Creepy Crawlies | Information Gather - Web Edition Module

NovaNuke13 · July 1, 2024, 2:02am

I’m struggling with the creepy crawlies section. It seems that there should be a target to crawl but I don’t see the target button.

KibretTsige · July 1, 2024, 4:06pm

I’ve been having the same issue. Completed this module a while ago, then when the new content was added and I went to re-complete the module I ran into this.

At first I figured we were meant to scan a target we would’ve spawned earlier in the module, kind of assuming we’re doing the whole thing in one go, but that doesn’t seem to be the case.

wyatt1 · July 3, 2024, 4:03pm

I am having a similar issue with this module. I am unable to use scrapy because HTB doesn’t allow “pip install scrapy” but they do allow “sudo apt install scrapy” (which causes DLL errors when trying to use ReconSpider with scrapy). They need to update the guide to reflect this. Anyways I had finished this module awhile ago and received the badge for It so I moved on after roughly 2 hours of trying to use a command.

inlinefreight.com is weird for me aswell. https inlinefreight, HTTP inlinefreight, and www inlinefreight. Way too many imo and sometimes they don’t work.

I tried using Zapspider and was still unable to find the “reports” page the question was talking about. Was anyone able to figure this out?

Scooby78 · July 4, 2024, 2:02am

“For Linux Users”
12. Virtual Environments and Packages — Python 3.12.4 documentation Go to this link and follow instructions on how to set up a virtual environment. Once you have done that run the “pip3 install scrapy” then you can bring in the ReconSpider inside the virtual environment(same dir as the V.E.) after that your good to run the command. The CLI will give you some goop, look for the json file

Quantum420 · July 4, 2024, 1:11pm

Thanks mate!

NovaNuke13 · July 4, 2024, 2:37pm

Bruh how are you guys even scanning a host? There is no option to spin up a target box.
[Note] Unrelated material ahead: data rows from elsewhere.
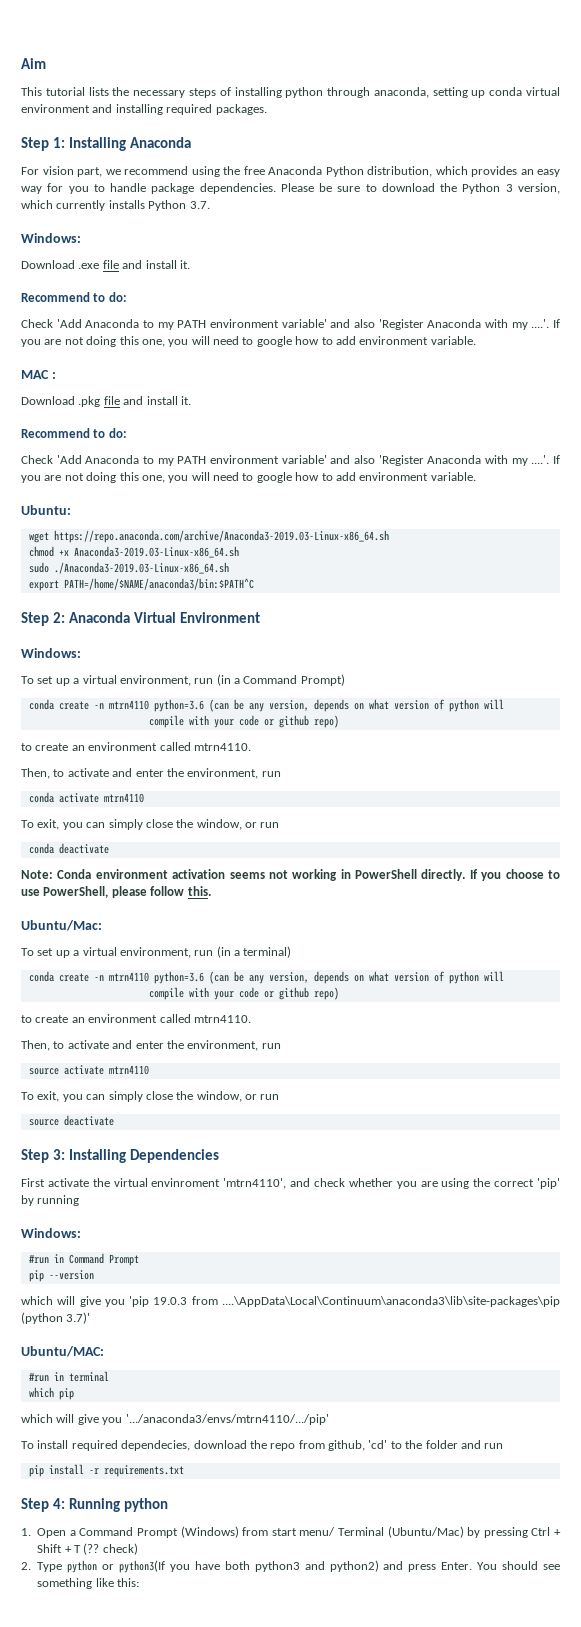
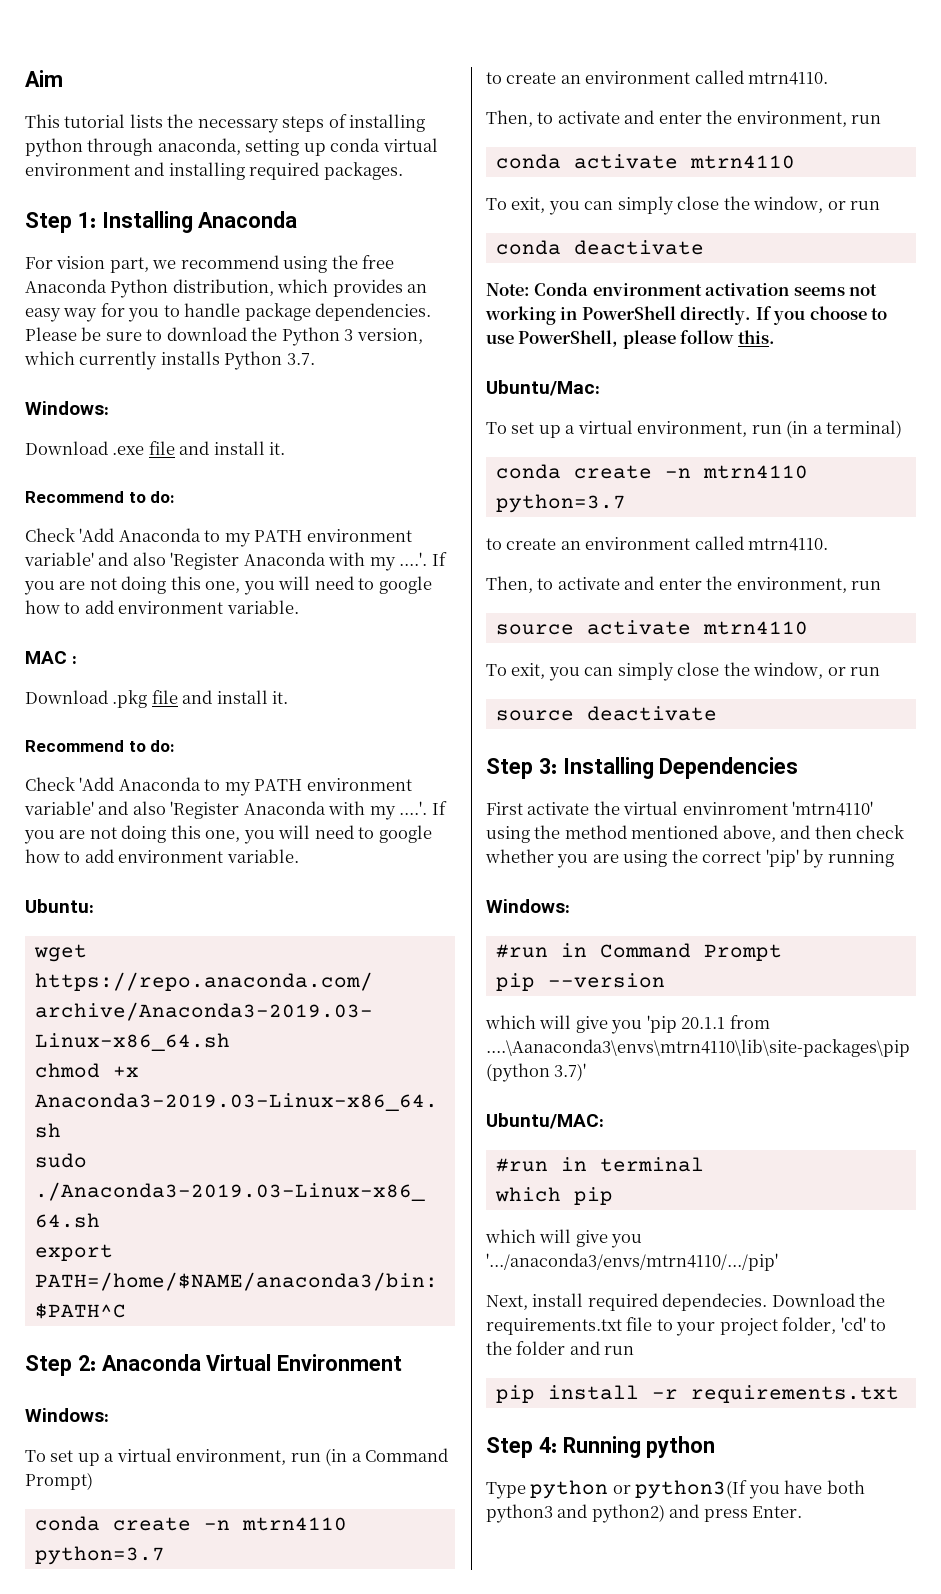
[153,699,504,712] [148,715,339,728] python=3.6 (can be any version, depends on what version of python will // compile with your code or github repo) -> [34,1546,165,1565] python=3.7
[153,971,504,984] [148,987,339,1000] python=3.6 (can be any version, depends on what version of python will // compile with your code or github repo) -> [495,494,626,513] python=3.7
[223,1178,311,1189] 'mtrn4110', and -> [792,801,874,816] [486,825,852,843] 'mtrn4110' using the method mentioned above, and then
[153,1296,560,1307] 19.0.3 from ....\AppData\Local\Continuum\anaconda3\lib\site-packages\pip -> [681,1015,770,1029] [486,1039,910,1057] 20.1.1 from ....\Aanaconda3\envs\mtrn4110\lib\site-packages\pip
[21,1441,34,1449] To -> [486,1295,528,1310] Next,
[121,1440,365,1451] dependecies, download the repo from github, -> [662,1293,886,1311] [486,1317,837,1336] dependecies. Download the requirements.txt file to your project folder,
[21,1526,562,1538] [37,1543,138,1555] [21,1562,31,1570] 1. Open a Command Prompt (Windows) from start menu/ Terminal (Ubuntu/Mac) by pressing Ctrl + Shift + T (?? check) // 2. -> (716, 1447) none
[477,1561,561,1570] [37,1578,139,1589] You should see something like this: -> (803, 1512) none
Stonewall · July 8, 2024, 8:41pm

For those confused about not being able to spin up a target, the target is the example used in the module, http://inlanefreight[.]com

NovaNuke13 · July 8, 2024, 9:00pm

I don’t think I’m following.

I need a host to spider, since it doesn’t give the option to spin one up what am I supposed to spider?

Stonewall · July 8, 2024, 9:16pm

The module gives a few examples of using inlanefreight. This host is always up and the one the question wants you to spider.

NovaNuke13 · July 8, 2024, 9:29pm

Ohhhh is it because it’s “.com” as opposed to “.htb”

Stonewall · July 8, 2024, 9:43pm

That would cause it to not go to the correct host. You can always make sure you have the right host by pinging it first and making sure you get a response.

FinnWhiteHat · July 9, 2024, 3:43pm

this was super helpful, if you follow the tutorial line by line you won’t be able to run the ReconSpider. Guys, the www.inlanefreight.com is up and running all the time… we don’t need to spin the target! It’s also accessible without HTB VPN

sysrisk · August 15, 2024, 10:20am

I cannot get ReconSpider.py to run at all on my VM. I get an
from scrapy.downloadermiddlewares.offsite import OffsiteMiddleware
ModuleNotFoundError: No module named ‘scrapy.downloadermiddlewares.offsite’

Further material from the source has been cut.